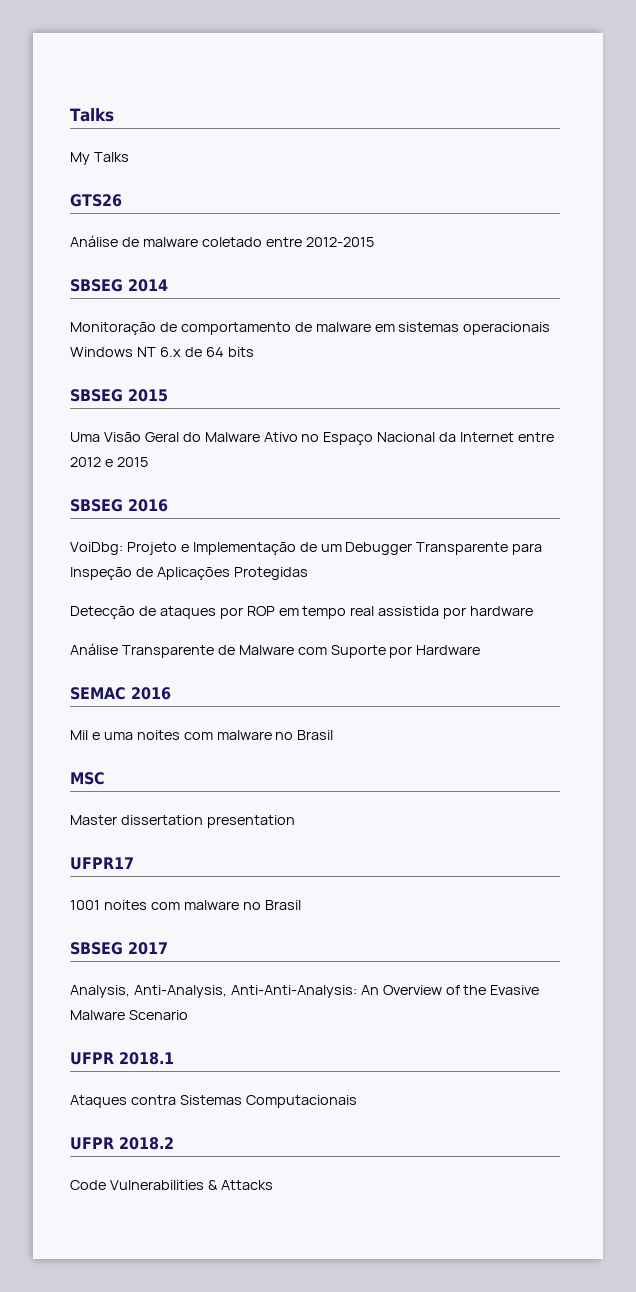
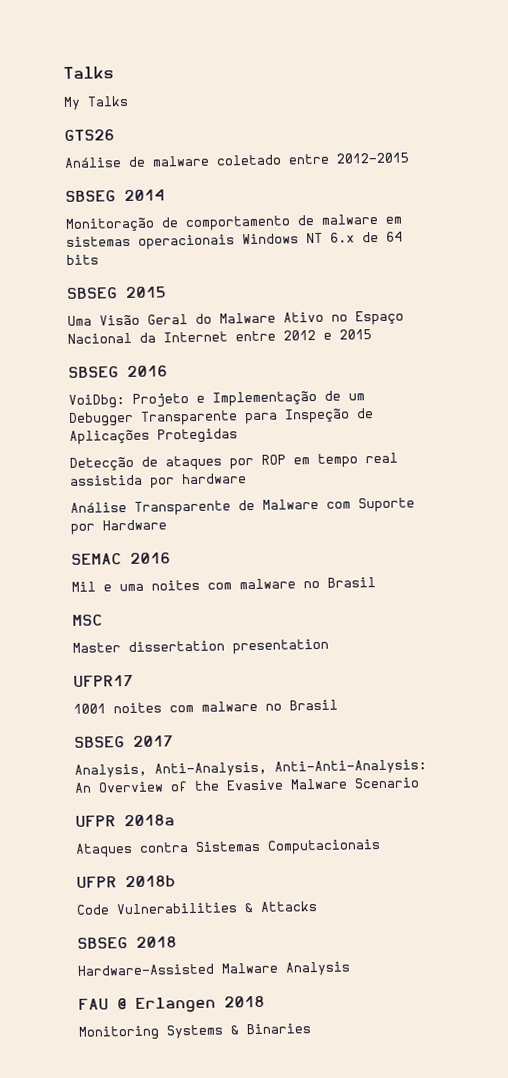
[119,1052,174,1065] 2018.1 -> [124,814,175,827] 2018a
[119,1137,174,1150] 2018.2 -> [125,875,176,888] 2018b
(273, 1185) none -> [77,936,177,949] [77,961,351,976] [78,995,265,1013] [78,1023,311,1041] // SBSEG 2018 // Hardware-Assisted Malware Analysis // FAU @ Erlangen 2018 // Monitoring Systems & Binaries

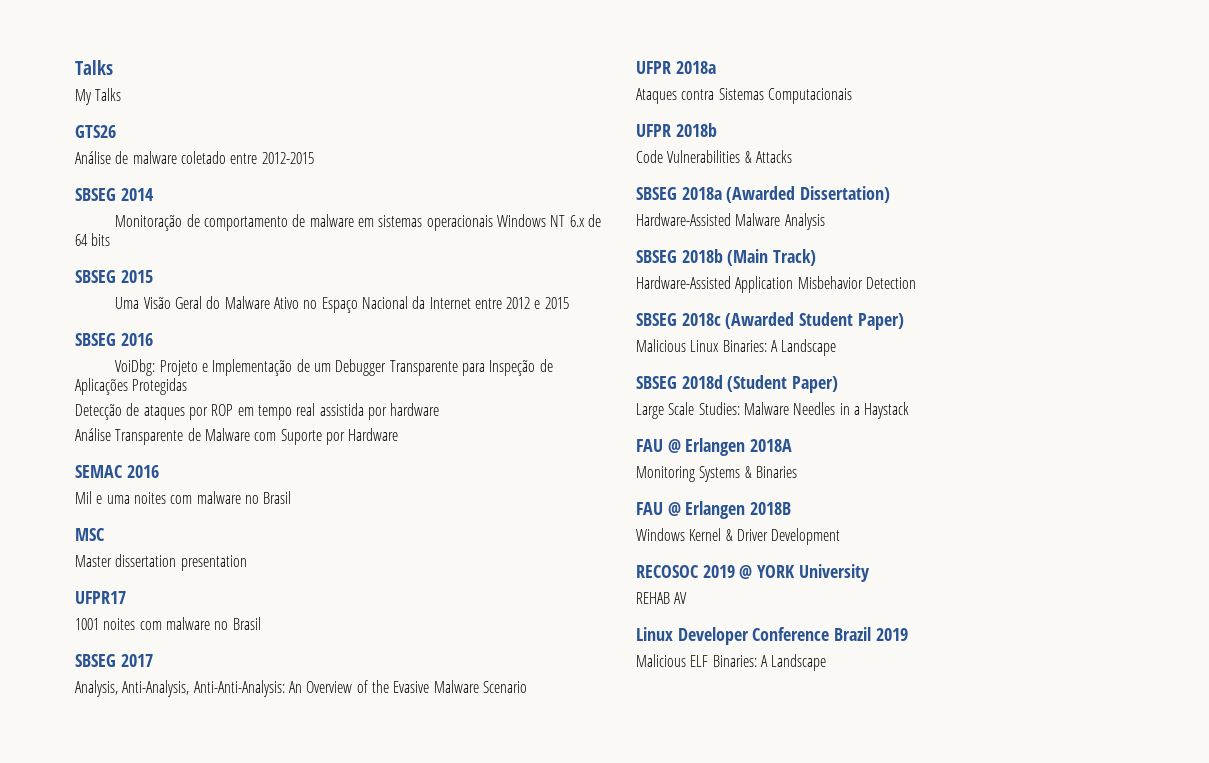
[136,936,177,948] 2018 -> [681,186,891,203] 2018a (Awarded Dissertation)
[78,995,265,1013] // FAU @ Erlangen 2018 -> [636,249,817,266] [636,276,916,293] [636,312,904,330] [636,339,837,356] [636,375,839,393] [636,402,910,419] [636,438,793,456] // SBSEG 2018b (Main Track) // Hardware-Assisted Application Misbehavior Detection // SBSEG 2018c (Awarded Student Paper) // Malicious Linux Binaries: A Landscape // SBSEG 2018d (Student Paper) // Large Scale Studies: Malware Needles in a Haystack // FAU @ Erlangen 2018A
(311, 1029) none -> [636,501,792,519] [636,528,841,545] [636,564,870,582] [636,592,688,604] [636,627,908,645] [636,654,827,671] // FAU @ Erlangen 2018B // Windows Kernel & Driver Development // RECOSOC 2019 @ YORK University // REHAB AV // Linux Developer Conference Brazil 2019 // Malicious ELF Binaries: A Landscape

_ _ _

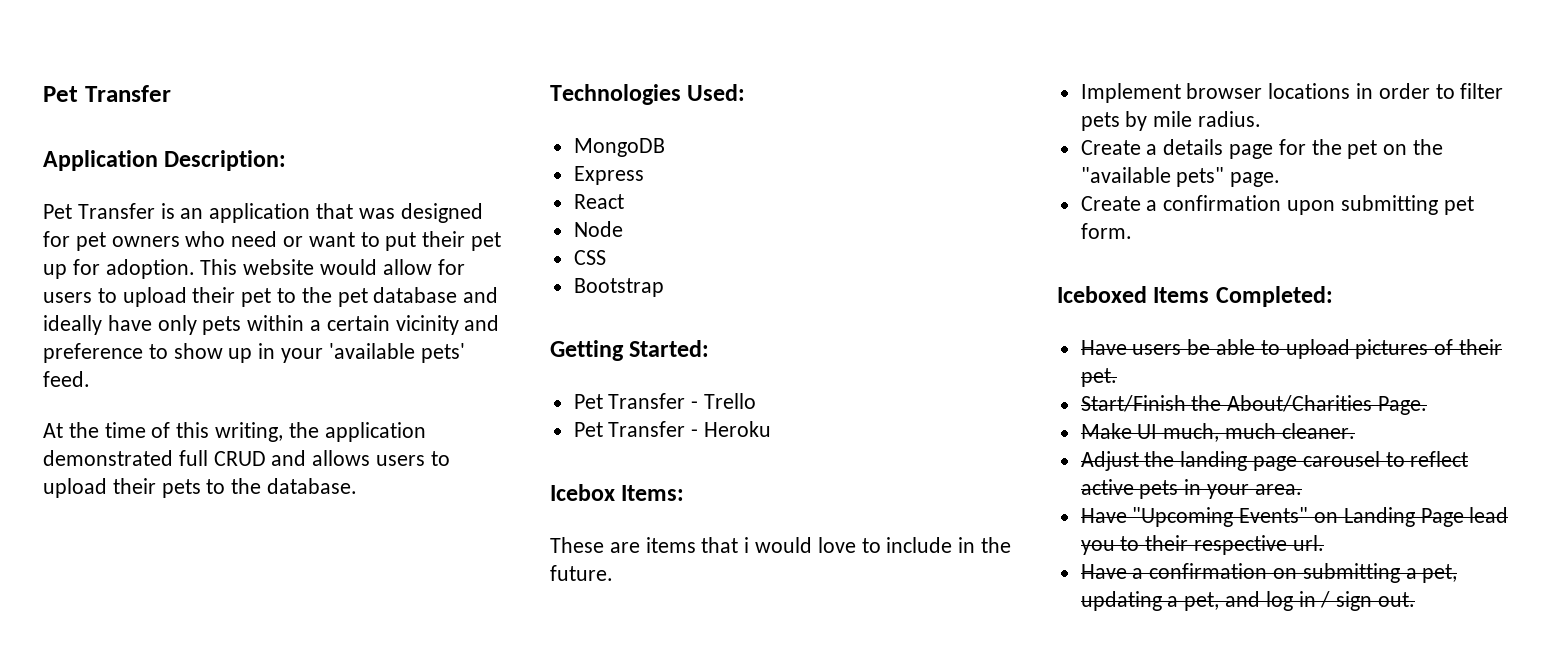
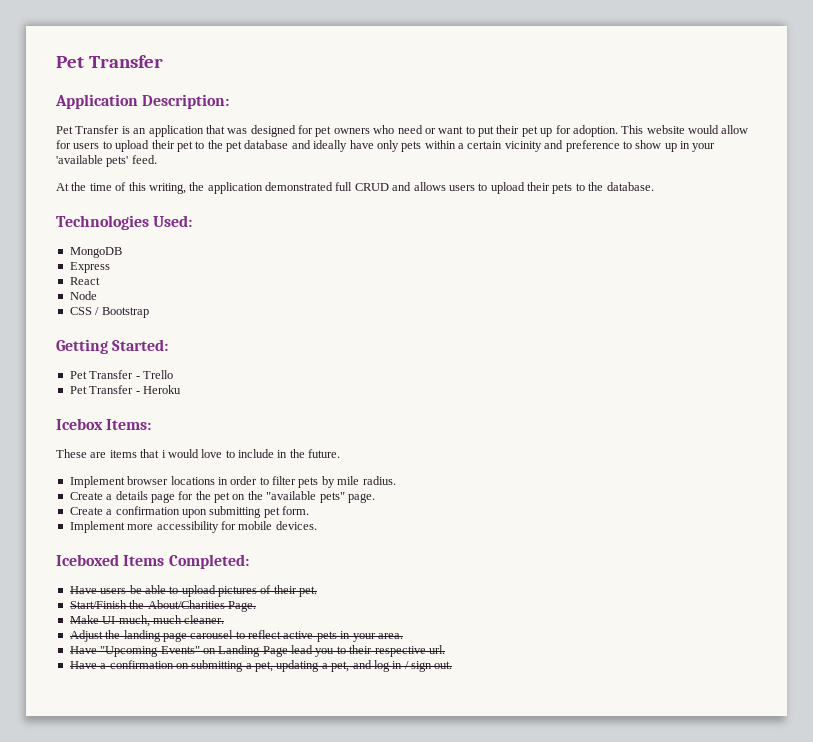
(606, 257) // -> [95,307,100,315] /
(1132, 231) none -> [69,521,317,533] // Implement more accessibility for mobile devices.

_ _ _

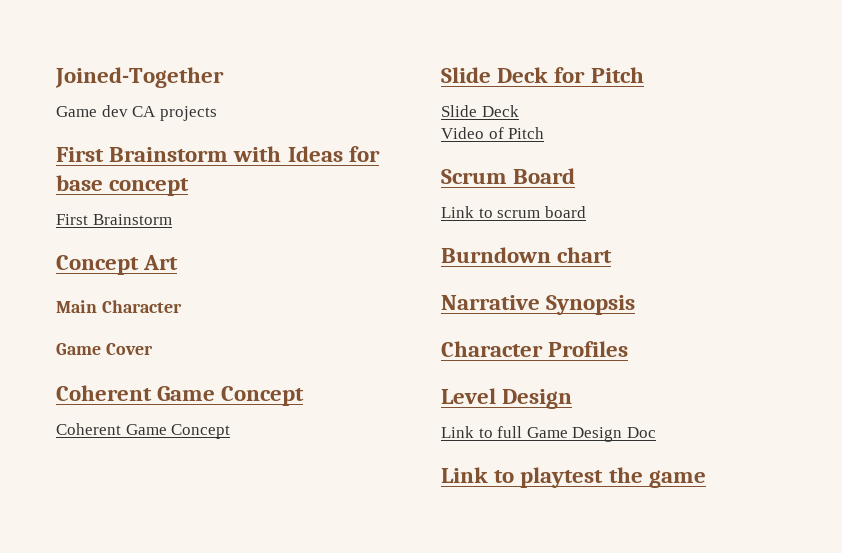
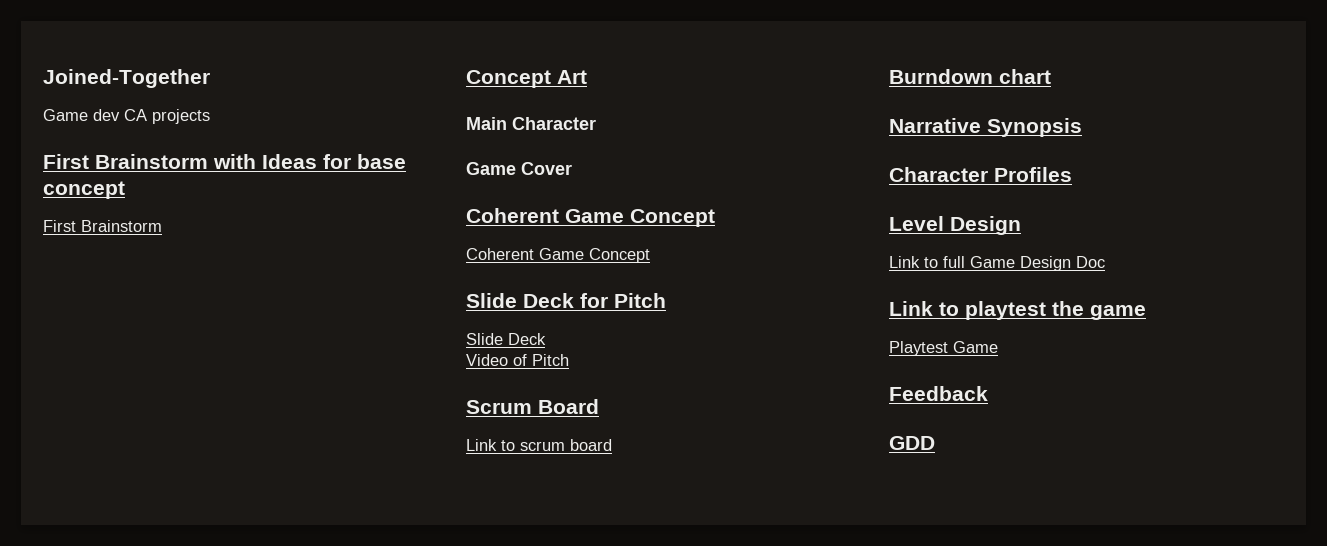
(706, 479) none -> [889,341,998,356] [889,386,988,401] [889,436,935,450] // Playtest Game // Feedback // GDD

_ _ _

Starting at the line above that contains "(273, 1185) none", transcribe every line exactly through the line that contains "(311, 1029) none", including that last one, and skip the pictures.

§ **Solution to this task**
(273, 1185) none -> [77,936,177,949] [77,961,351,976] [78,995,265,1013] [78,1023,311,1041] // SBSEG 2018 // Hardware-Assisted Malware Analysis // FAU @ Erlangen 2018 // Monitoring Systems & Binaries

[136,936,177,948] 2018 -> [681,186,891,203] 2018a (Awarded Dissertation)
[78,995,265,1013] // FAU @ Erlangen 2018 -> [636,249,817,266] [636,276,916,293] [636,312,904,330] [636,339,837,356] [636,375,839,393] [636,402,910,419] [636,438,793,456] // SBSEG 2018b (Main Track) // Hardware-Assisted Application Misbehavior Detection // SBSEG 2018c (Awarded Student Paper) // Malicious Linux Binaries: A Landscape // SBSEG 2018d (Student Paper) // Large Scale Studies: Malware Needles in a Haystack // FAU @ Erlangen 2018A
(311, 1029) none -> [636,501,792,519] [636,528,841,545] [636,564,870,582] [636,592,688,604] [636,627,908,645] [636,654,827,671] // FAU @ Erlangen 2018B // Windows Kernel & Driver Development // RECOSOC 2019 @ YORK University // REHAB AV // Linux Developer Conference Brazil 2019 // Malicious ELF Binaries: A Landscape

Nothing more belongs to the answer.